### Activity
So long as no pictures are carried over, output the records below exactly.

** Opening Records shown block **

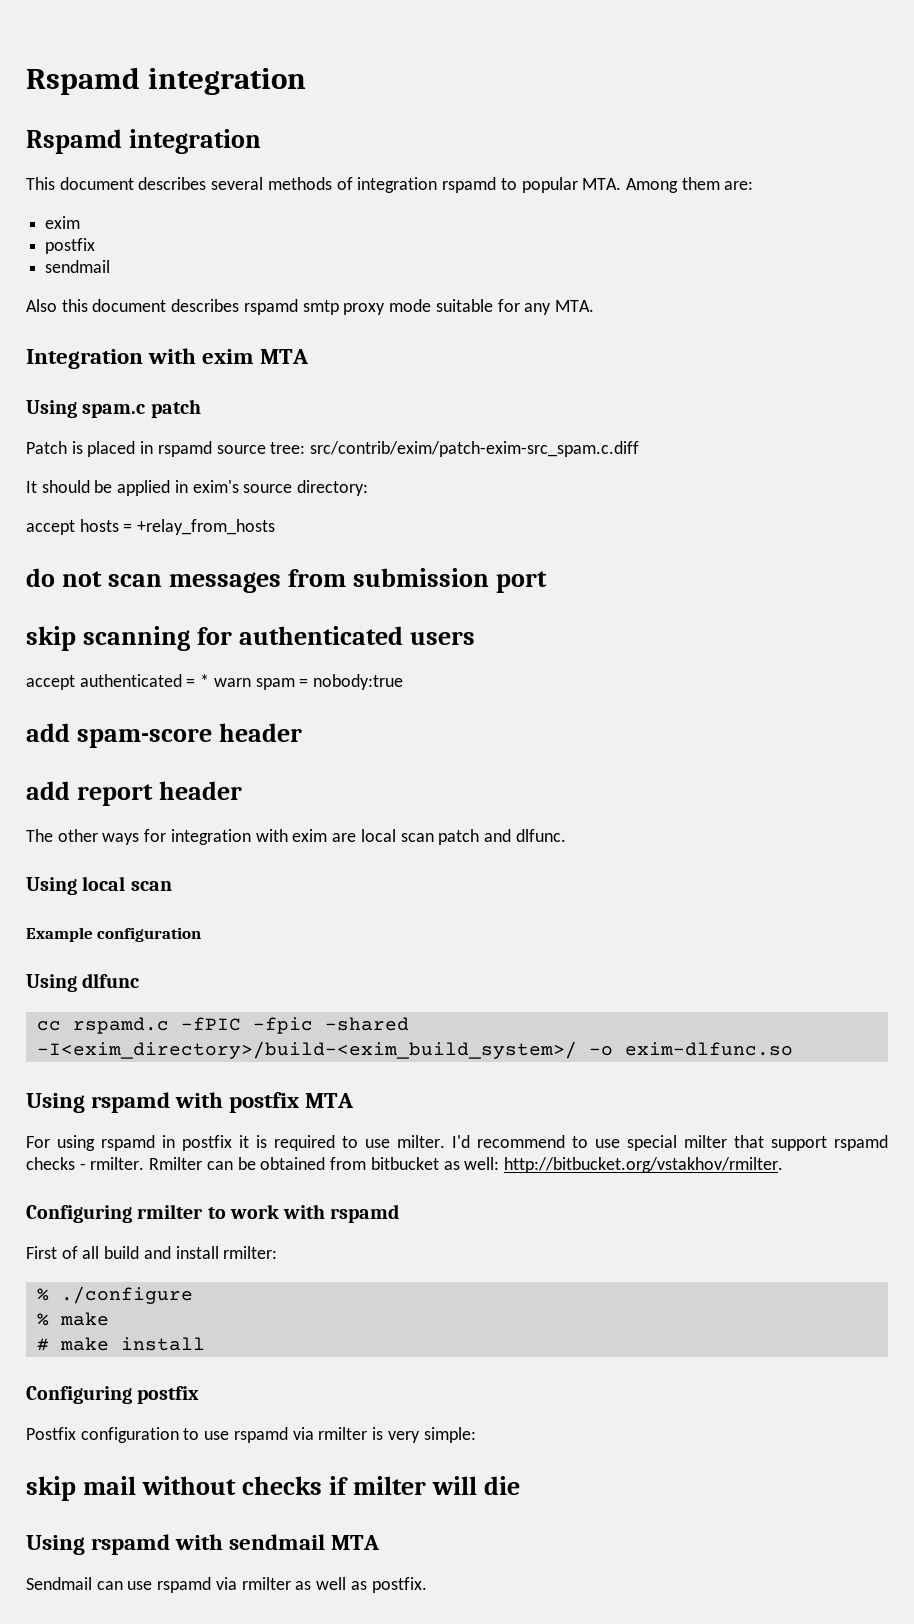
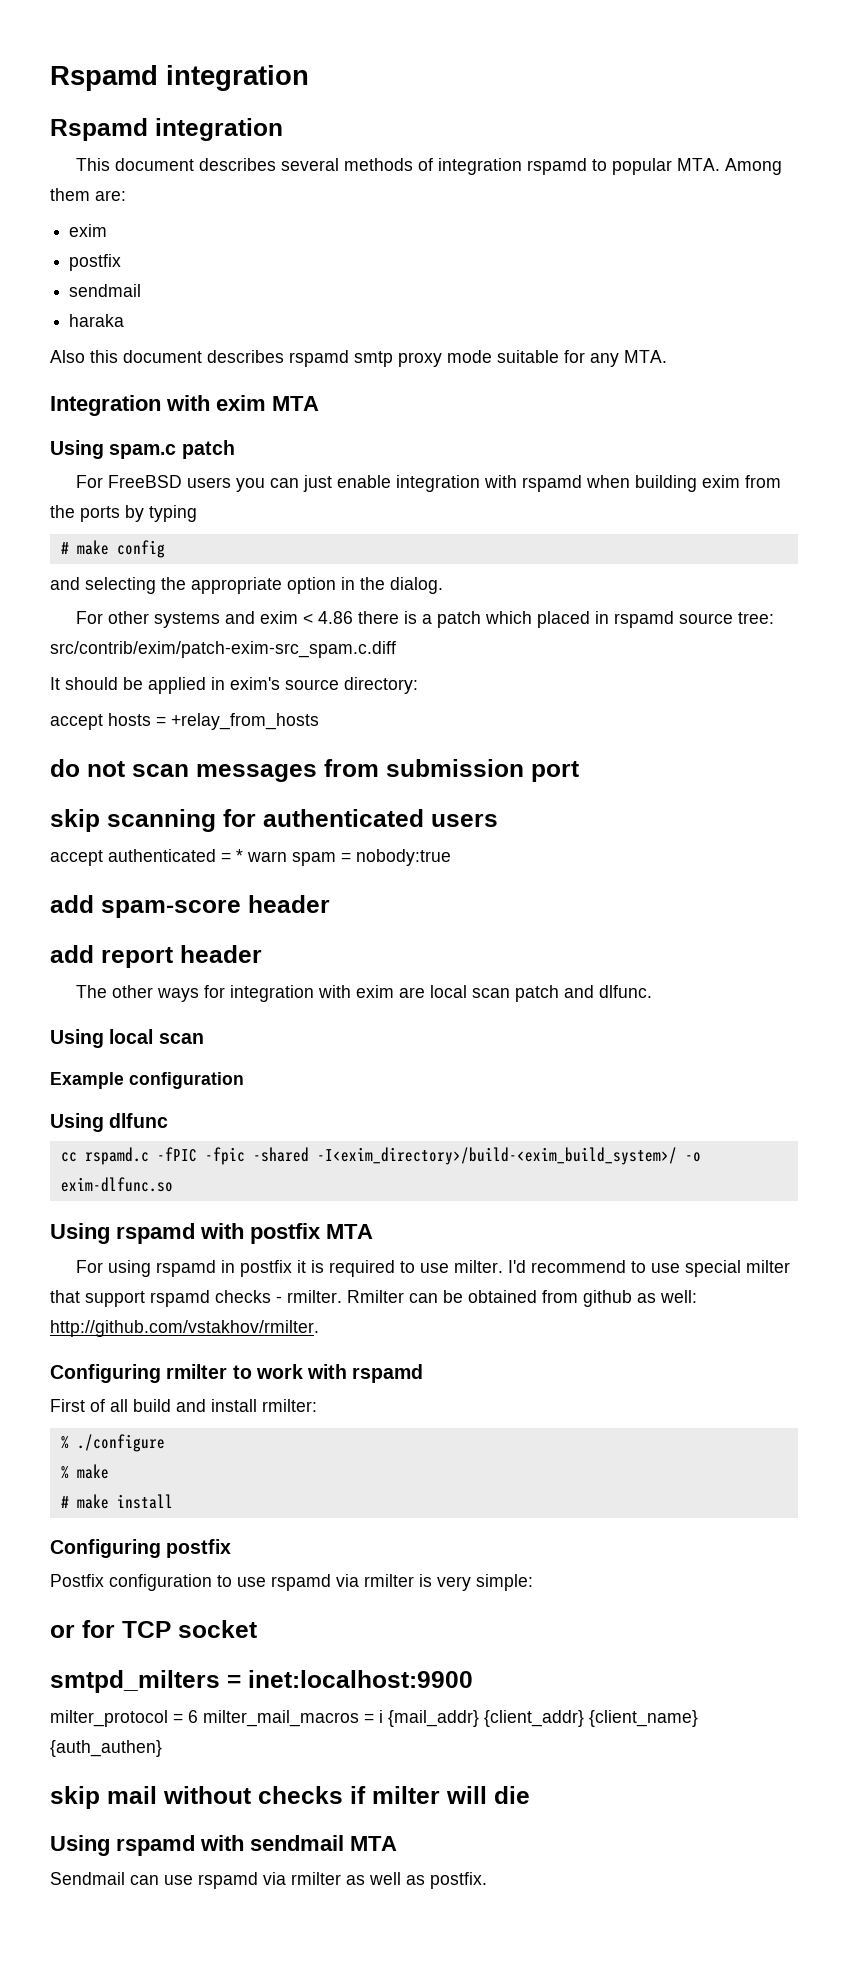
(111, 266) none -> [69,314,125,327] // haraka
[26,441,83,454] Patch is -> [76,475,782,492] [50,505,197,522] [60,540,165,558] [50,577,443,594] [76,611,533,628] For FreeBSD users you can just enable integration with rspamd when building exim from the ports by typing // # make config // and selecting the appropriate option in the dialog. // For other systems and exim < 4.86 there is a patch which
[370,1157,439,1170] bitbucket -> [583,1290,632,1307] github
[503,1157,783,1173] http://bitbucket.org/vstakhov/rmilter. -> [50,1320,319,1337] http://github.com/vstakhov/rmilter.
(476, 1435) none -> [50,1620,257,1638] [50,1670,473,1693] [50,1710,698,1727] [50,1740,162,1757] // or for TCP socket // smtpd_milters = inet:localhost:9900 // milter_protocol = 6 milter_mail_macros = i {mail_addr} {client_addr} {client_name} {auth_authen}

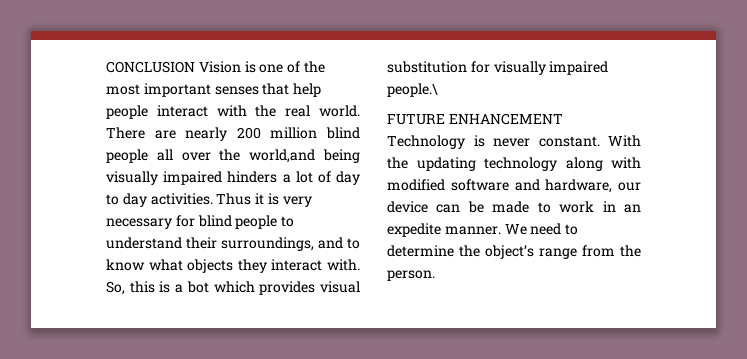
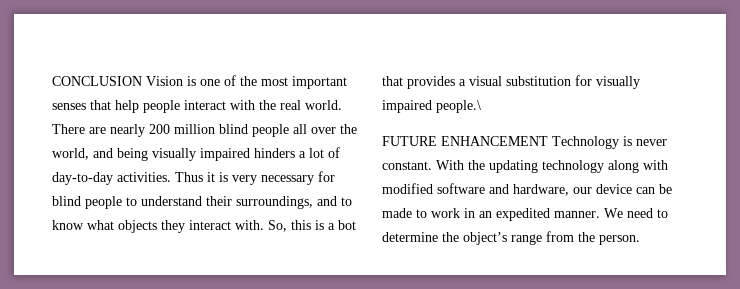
[249,149,316,163] world,and -> [52,148,113,160] world, and
[335,171,360,185] [106,193,147,207] day to day -> [52,172,113,185] day-to-day
[213,281,316,295] which provides -> [382,76,466,89] that provides a
[387,223,441,237] expedite -> [496,208,550,221] expedited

** Closing Records shown block **

### Answer for this exercise
(111, 266) none -> [69,314,125,327] // haraka
[26,441,83,454] Patch is -> [76,475,782,492] [50,505,197,522] [60,540,165,558] [50,577,443,594] [76,611,533,628] For FreeBSD users you can just enable integration with rspamd when building exim from the ports by typing // # make config // and selecting the appropriate option in the dialog. // For other systems and exim < 4.86 there is a patch which
[370,1157,439,1170] bitbucket -> [583,1290,632,1307] github
[503,1157,783,1173] http://bitbucket.org/vstakhov/rmilter. -> [50,1320,319,1337] http://github.com/vstakhov/rmilter.
(476, 1435) none -> [50,1620,257,1638] [50,1670,473,1693] [50,1710,698,1727] [50,1740,162,1757] // or for TCP socket // smtpd_milters = inet:localhost:9900 // milter_protocol = 6 milter_mail_macros = i {mail_addr} {client_addr} {client_name} {auth_authen}

[249,149,316,163] world,and -> [52,148,113,160] world, and
[335,171,360,185] [106,193,147,207] day to day -> [52,172,113,185] day-to-day
[213,281,316,295] which provides -> [382,76,466,89] that provides a
[387,223,441,237] expedite -> [496,208,550,221] expedited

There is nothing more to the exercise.